Available data:
# # # # #
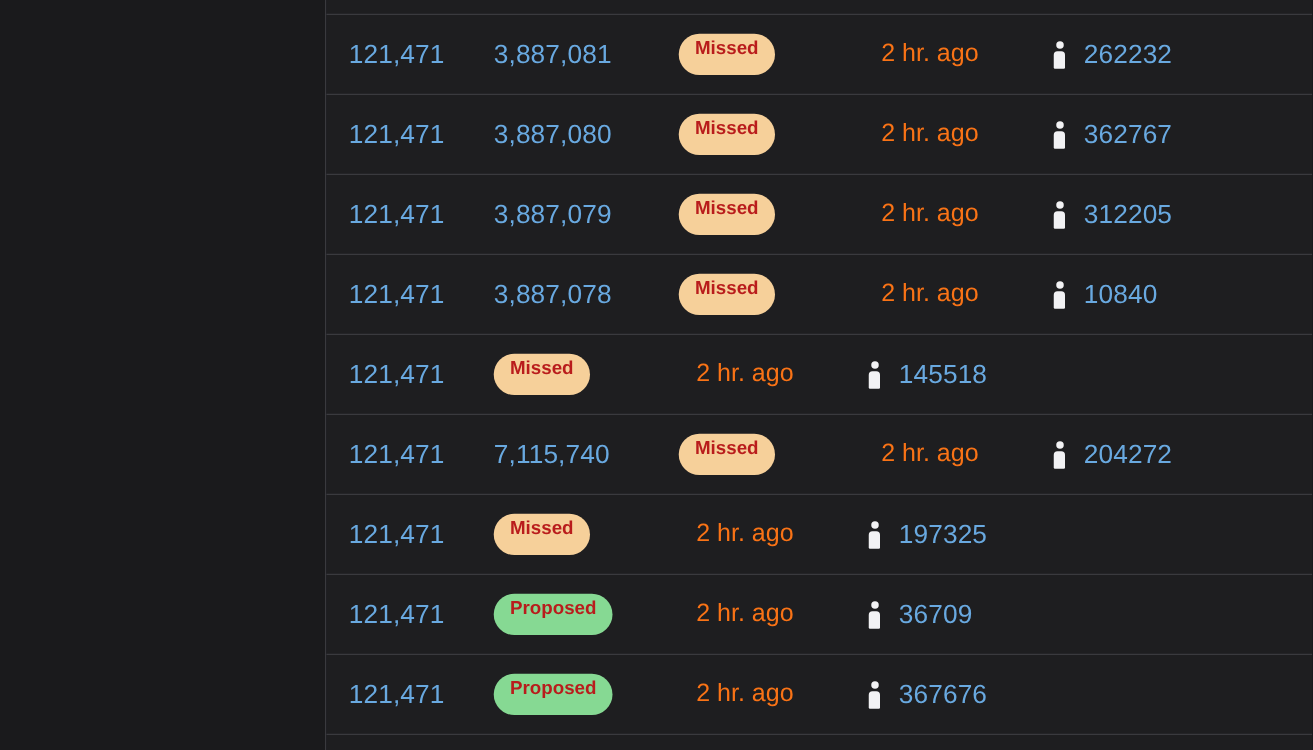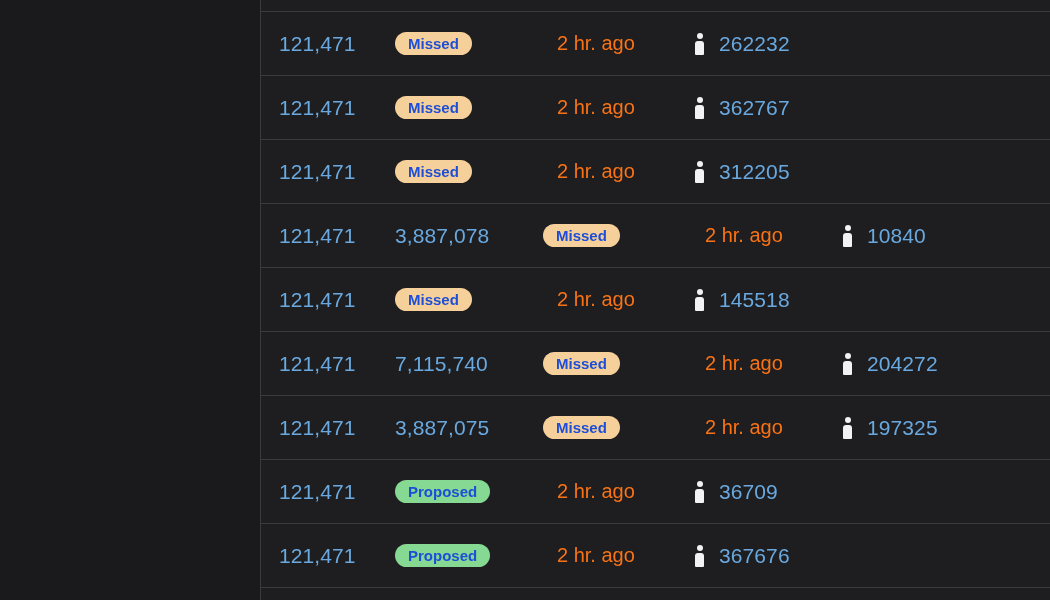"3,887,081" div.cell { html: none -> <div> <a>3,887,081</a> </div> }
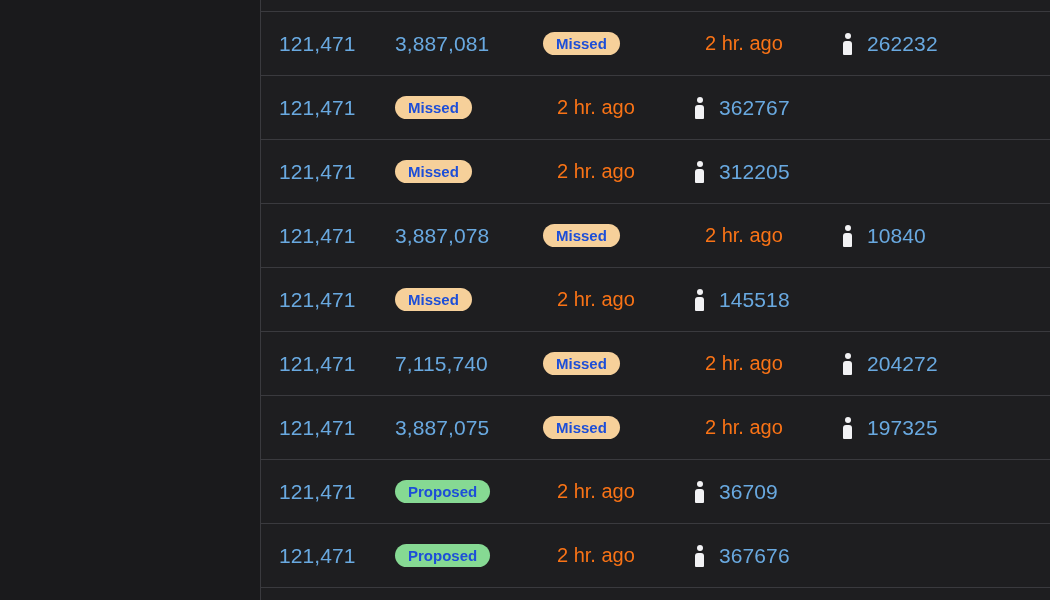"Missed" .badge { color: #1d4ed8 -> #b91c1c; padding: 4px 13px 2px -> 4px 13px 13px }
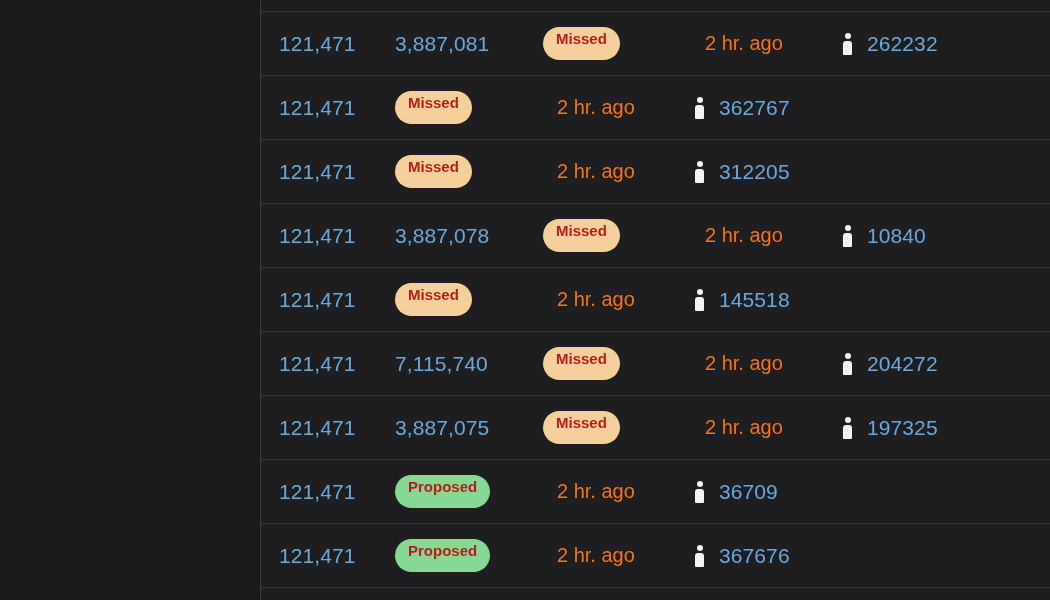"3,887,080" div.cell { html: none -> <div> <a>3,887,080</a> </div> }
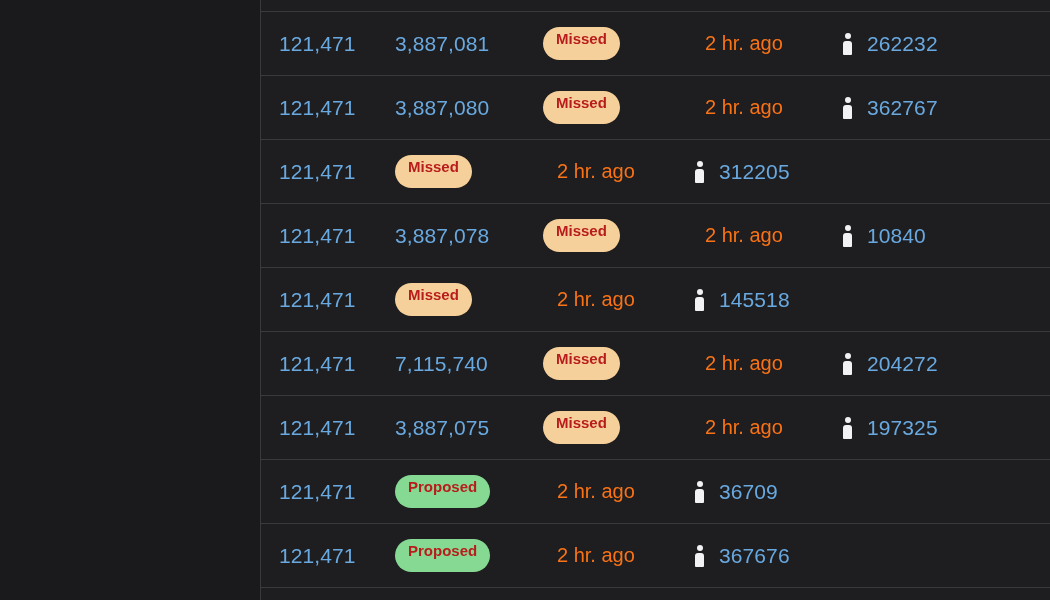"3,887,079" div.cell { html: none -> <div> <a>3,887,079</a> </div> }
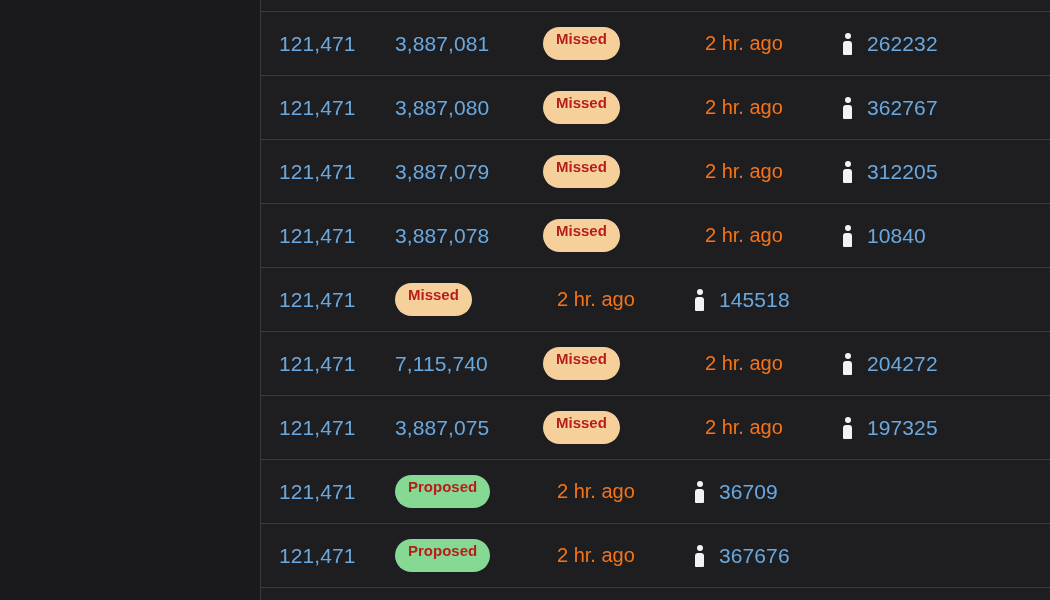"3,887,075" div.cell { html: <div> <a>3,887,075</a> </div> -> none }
# # # # #
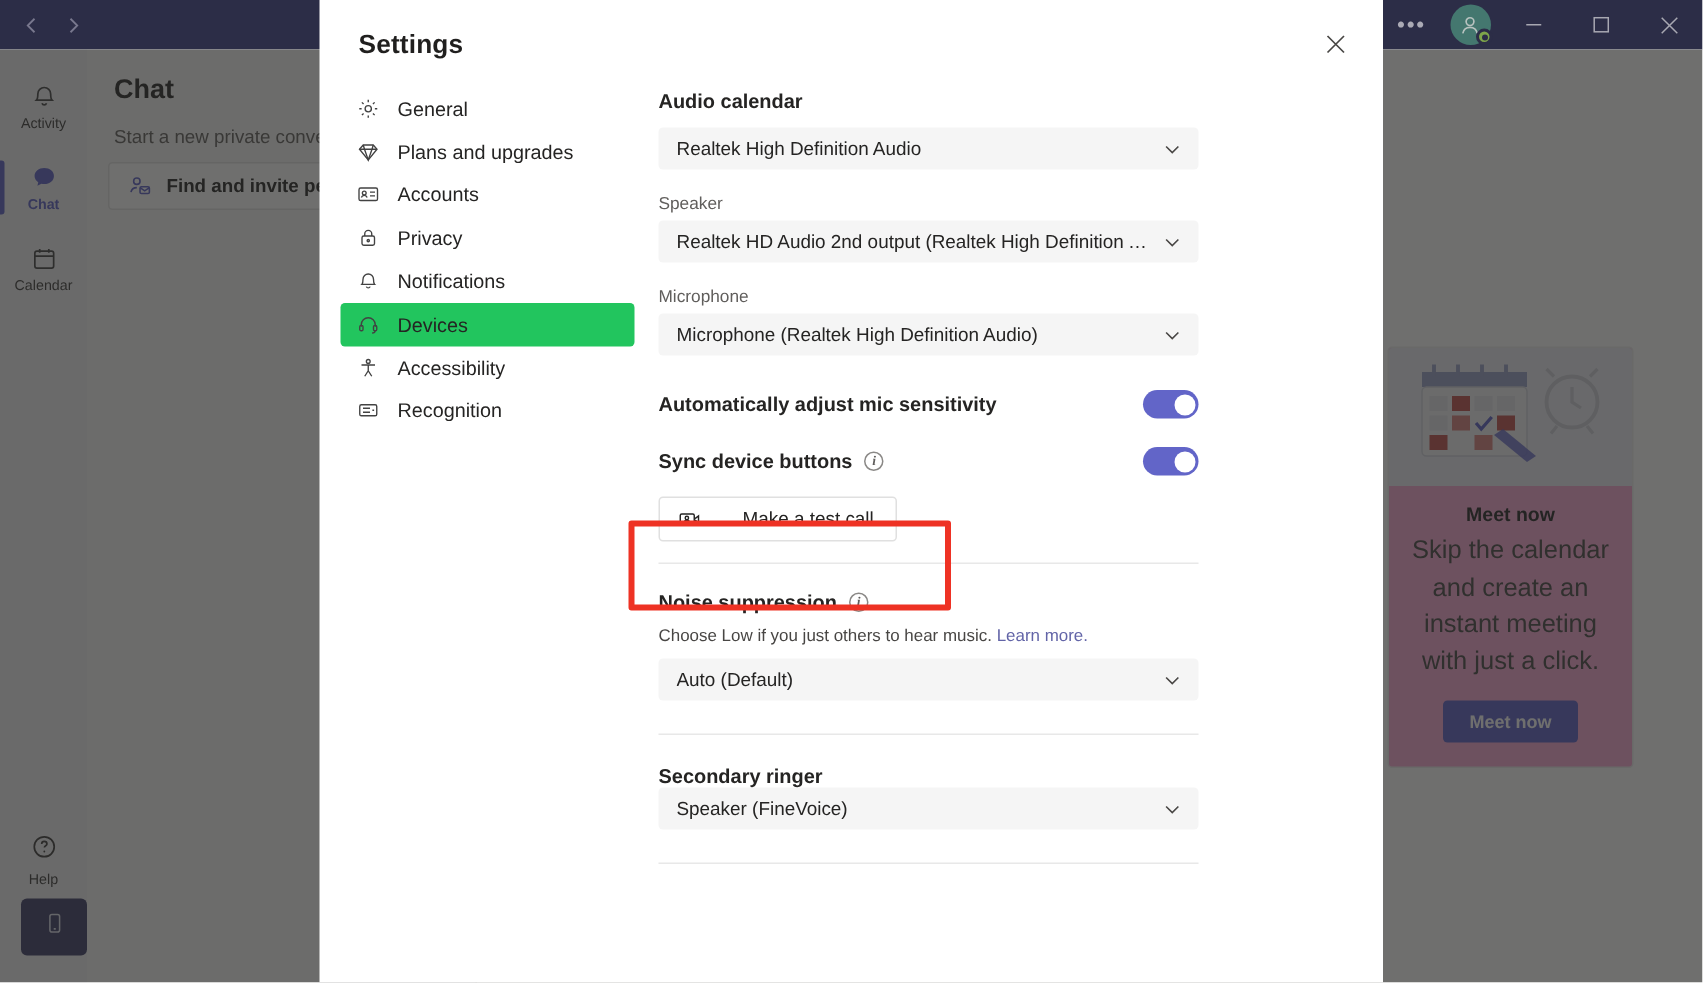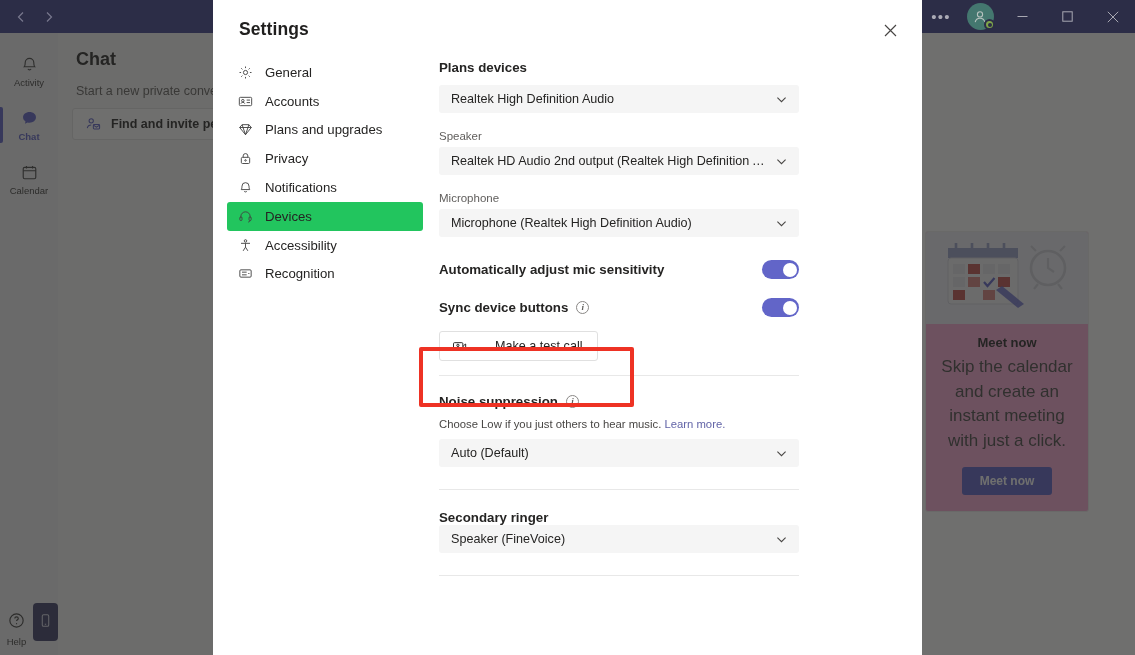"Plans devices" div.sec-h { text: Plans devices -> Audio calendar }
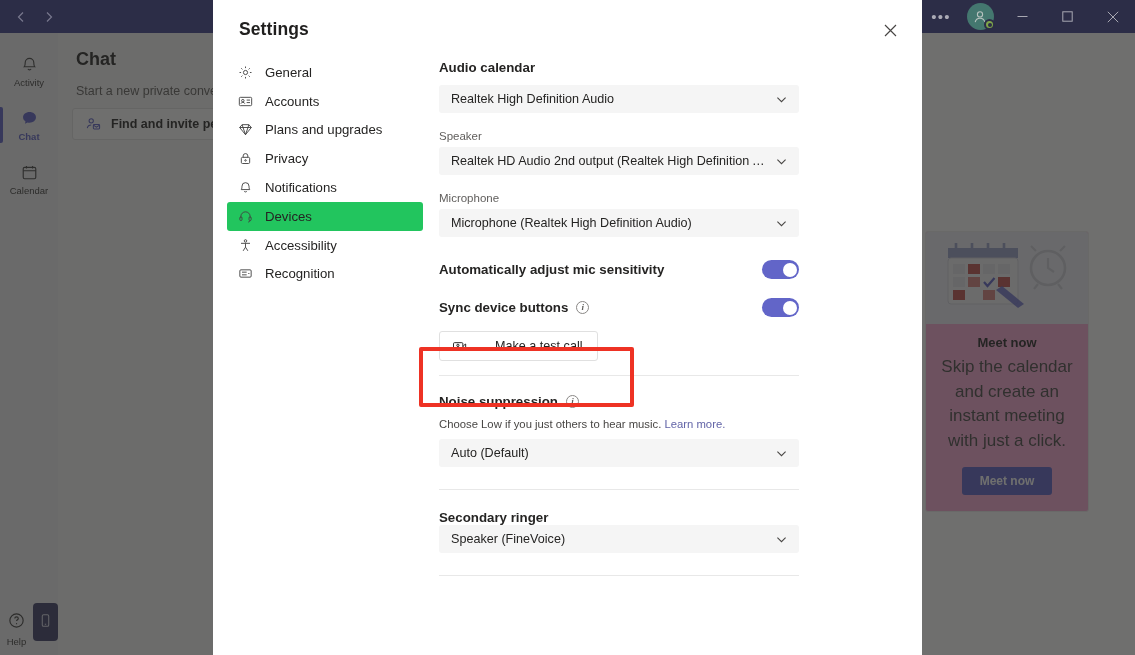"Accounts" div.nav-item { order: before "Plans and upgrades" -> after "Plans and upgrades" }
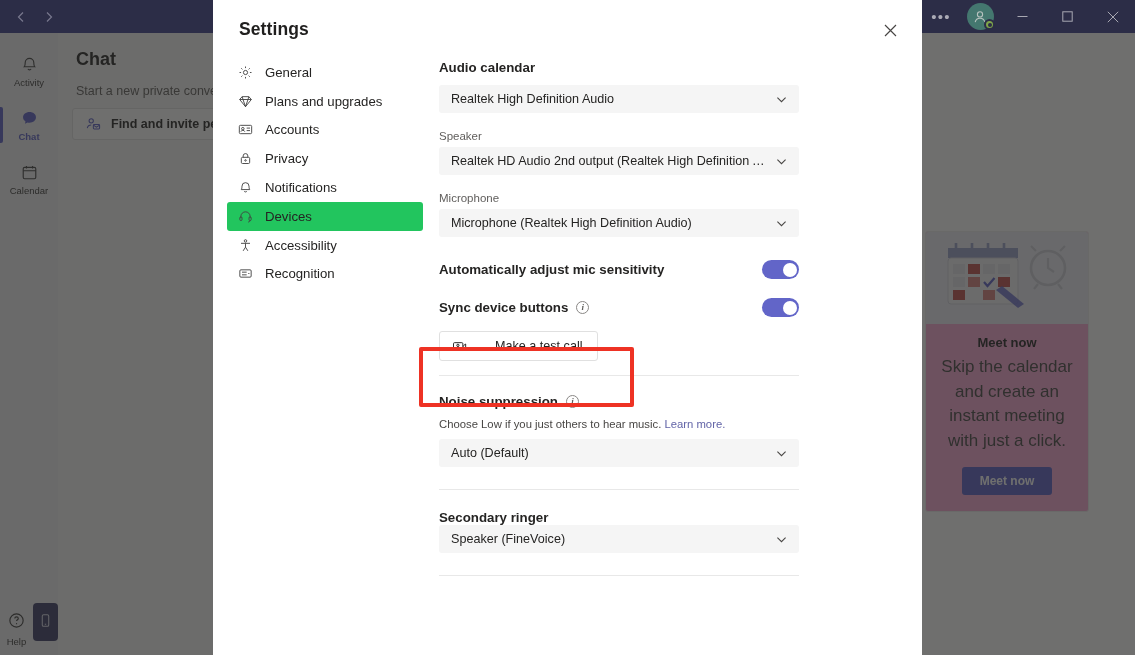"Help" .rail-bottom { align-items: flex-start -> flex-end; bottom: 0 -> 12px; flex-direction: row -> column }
# # # # #
Task prompt: With pictures omitted, repeat the entries above word for word from the line holding "-> <div> <a>3,887,081</a>" down to the line holding "html: <div> <a>3,887,075</a>", keeping both of those lines.

Exercise response:
"3,887,081" div.cell { html: none -> <div> <a>3,887,081</a> </div> }
"Missed" .badge { color: #1d4ed8 -> #b91c1c; padding: 4px 13px 2px -> 4px 13px 13px }
"3,887,080" div.cell { html: none -> <div> <a>3,887,080</a> </div> }
"3,887,079" div.cell { html: none -> <div> <a>3,887,079</a> </div> }
"3,887,075" div.cell { html: <div> <a>3,887,075</a> </div> -> none }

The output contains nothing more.